Problem to solve: Make an exact copy of the records, leaving out the images.
*** Opening Records provided ***
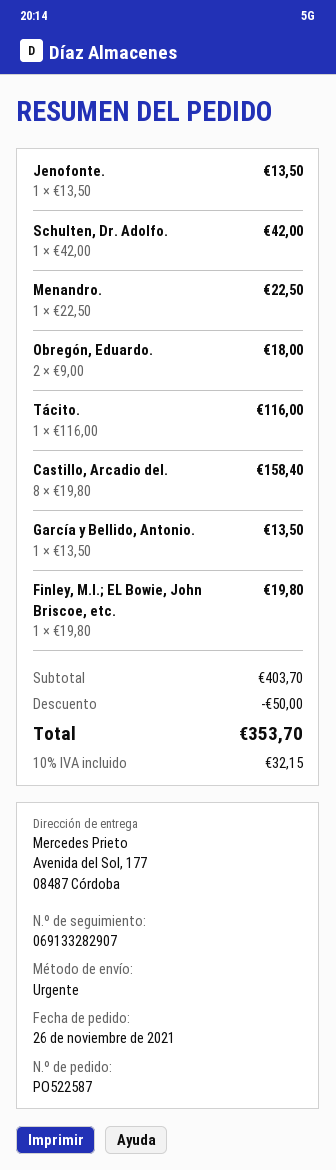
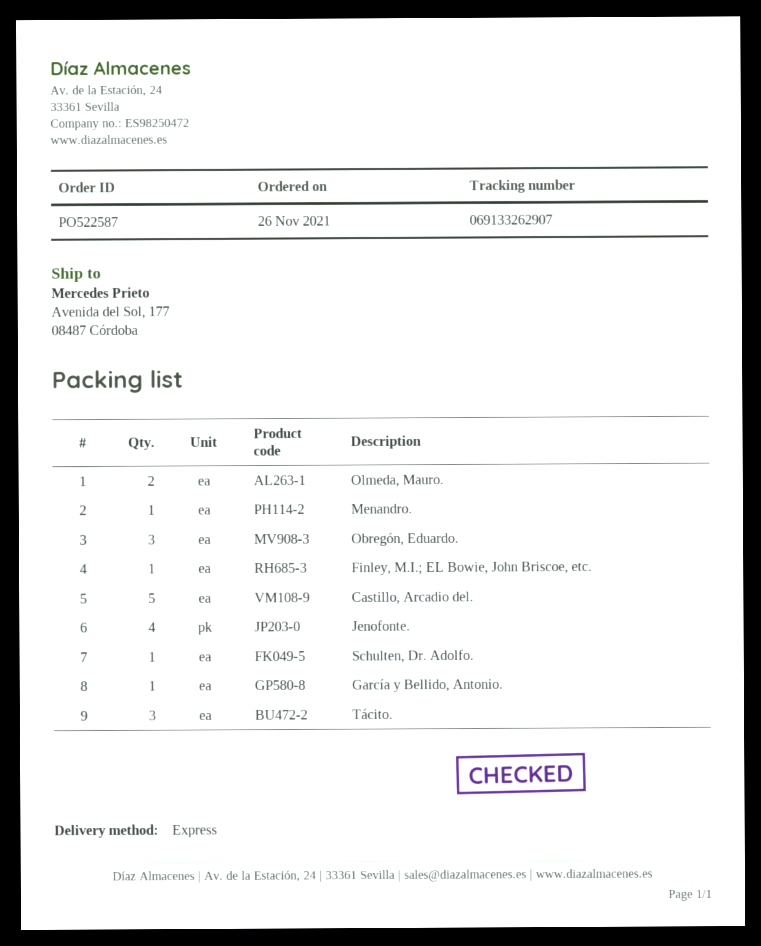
tracking number: 069133282907 -> 069133262907
Jenofonte.: 1 -> 4
Obregón, Eduardo.: 2 -> 3
Tácito.: 1 -> 3
Castillo, Arcadio del.: 8 -> 5
Olmeda, Mauro.: none -> 2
*** Closing Records provided ***
Final answer:
tracking number: 069133282907 -> 069133262907
Jenofonte.: 1 -> 4
Obregón, Eduardo.: 2 -> 3
Tácito.: 1 -> 3
Castillo, Arcadio del.: 8 -> 5
Olmeda, Mauro.: none -> 2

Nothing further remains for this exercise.